Your instructions:
When you reach the line containing "- Diagnostics regenerated" in the records below, start copying exactly, and stop once you have copied the line containing "- The robot's".

Records for this task: Begin

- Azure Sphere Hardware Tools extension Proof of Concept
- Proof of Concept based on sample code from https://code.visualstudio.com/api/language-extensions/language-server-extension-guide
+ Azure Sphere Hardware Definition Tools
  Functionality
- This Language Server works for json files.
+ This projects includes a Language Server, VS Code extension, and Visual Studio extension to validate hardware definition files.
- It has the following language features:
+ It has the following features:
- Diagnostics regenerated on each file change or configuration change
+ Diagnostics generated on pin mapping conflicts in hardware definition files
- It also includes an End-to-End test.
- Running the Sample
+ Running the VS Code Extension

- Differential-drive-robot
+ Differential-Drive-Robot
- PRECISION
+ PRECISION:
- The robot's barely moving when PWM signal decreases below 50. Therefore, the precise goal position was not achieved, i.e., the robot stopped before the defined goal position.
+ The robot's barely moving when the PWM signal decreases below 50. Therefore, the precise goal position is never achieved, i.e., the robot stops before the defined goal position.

Records for this task: End
Records for this task: Begin

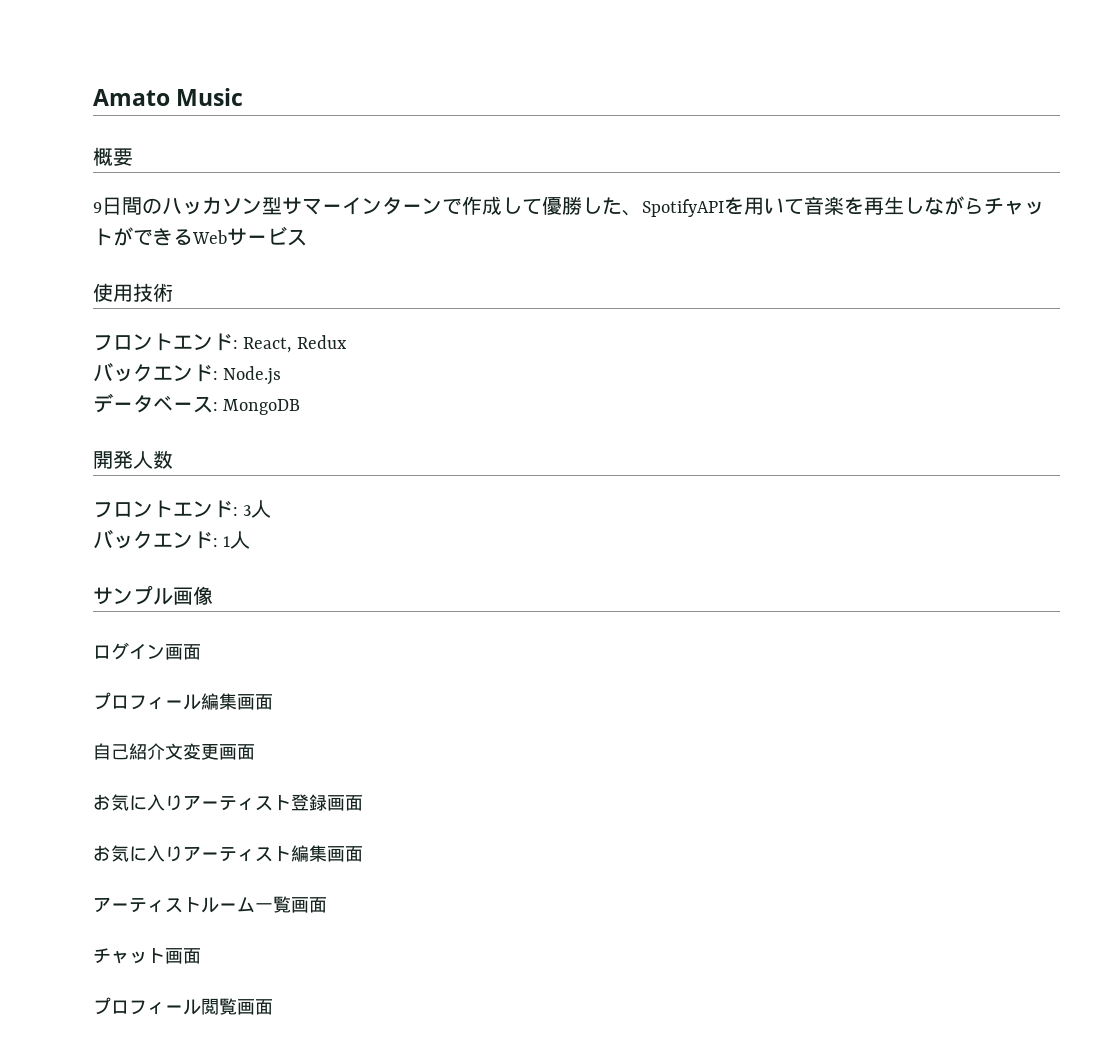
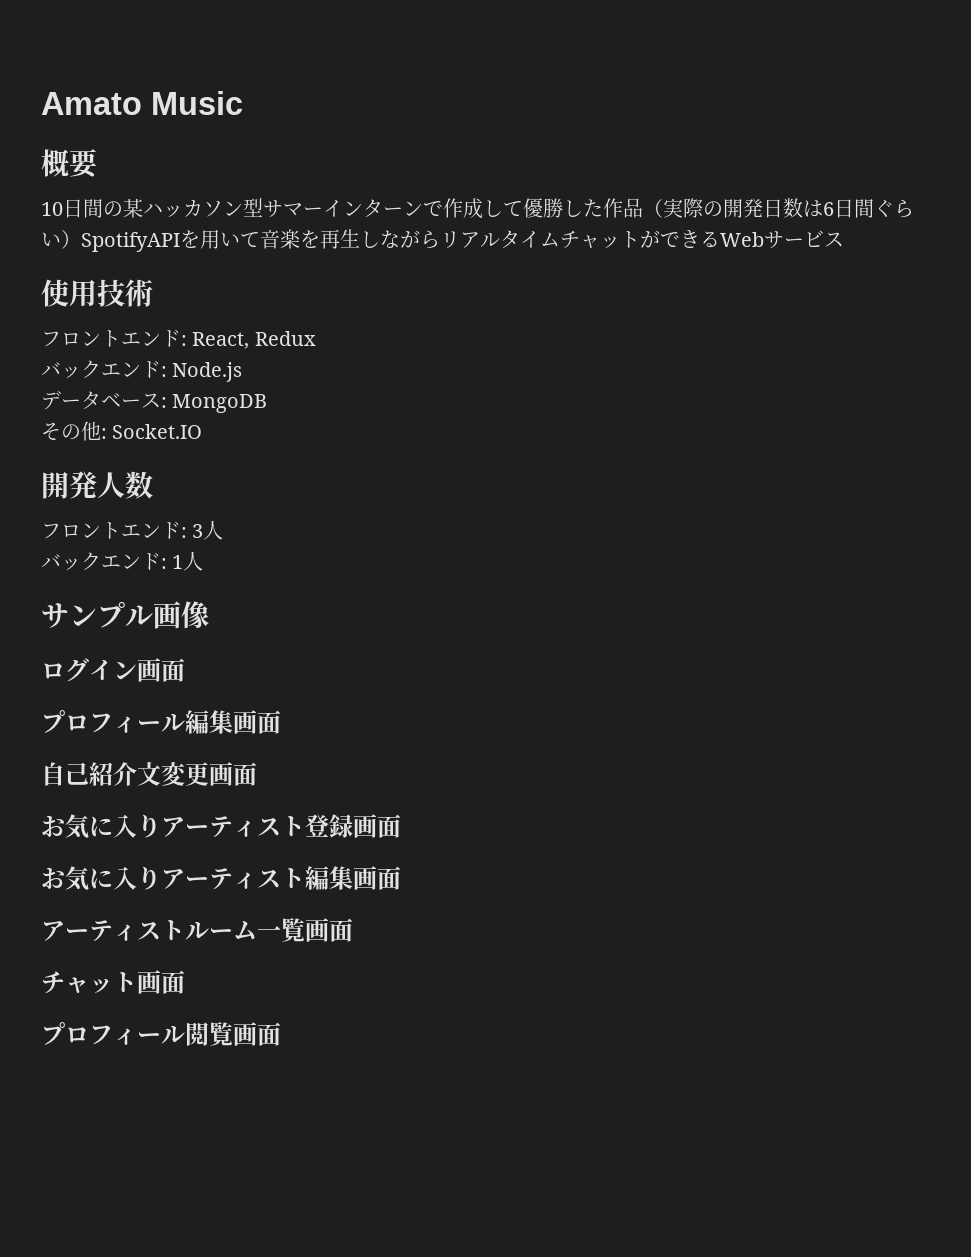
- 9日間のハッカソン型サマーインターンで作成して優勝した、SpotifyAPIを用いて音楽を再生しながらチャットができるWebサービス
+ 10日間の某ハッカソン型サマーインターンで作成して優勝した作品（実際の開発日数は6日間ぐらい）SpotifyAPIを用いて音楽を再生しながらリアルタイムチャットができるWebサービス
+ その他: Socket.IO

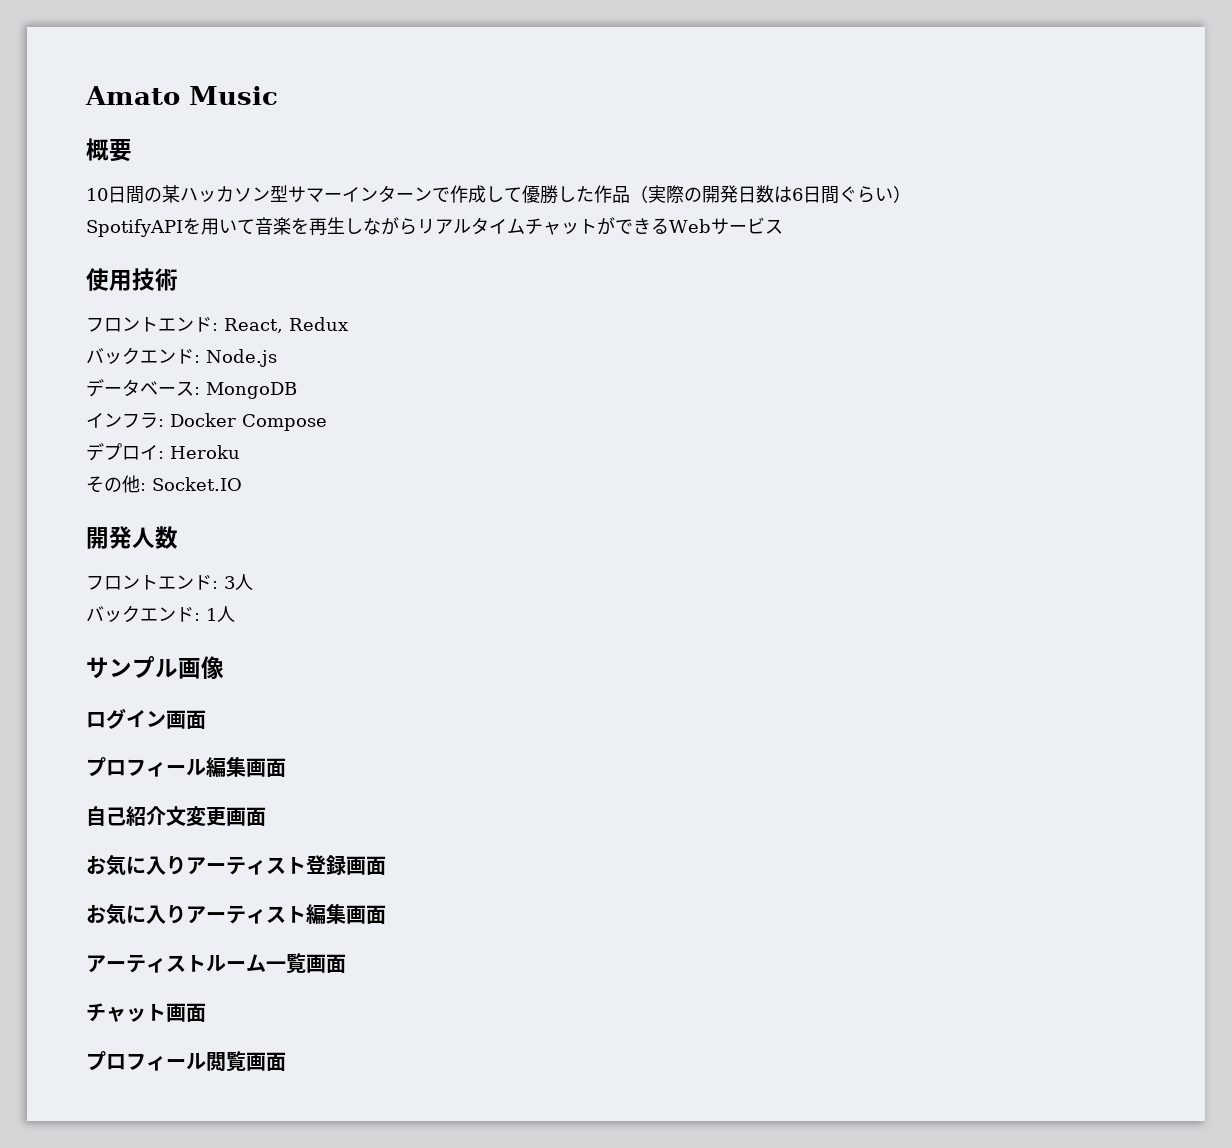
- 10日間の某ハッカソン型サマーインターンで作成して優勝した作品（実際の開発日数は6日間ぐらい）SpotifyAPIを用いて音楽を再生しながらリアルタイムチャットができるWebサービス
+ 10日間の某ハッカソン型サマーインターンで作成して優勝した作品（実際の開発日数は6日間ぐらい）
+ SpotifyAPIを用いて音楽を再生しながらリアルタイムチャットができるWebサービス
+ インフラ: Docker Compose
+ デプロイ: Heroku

Records for this task: End

Problem solution:
- Diagnostics regenerated on each file change or configuration change
+ Diagnostics generated on pin mapping conflicts in hardware definition files
- It also includes an End-to-End test.
- Running the Sample
+ Running the VS Code Extension

- Differential-drive-robot
+ Differential-Drive-Robot
- PRECISION
+ PRECISION:
- The robot's barely moving when PWM signal decreases below 50. Therefore, the precise goal position was not achieved, i.e., the robot stopped before the defined goal position.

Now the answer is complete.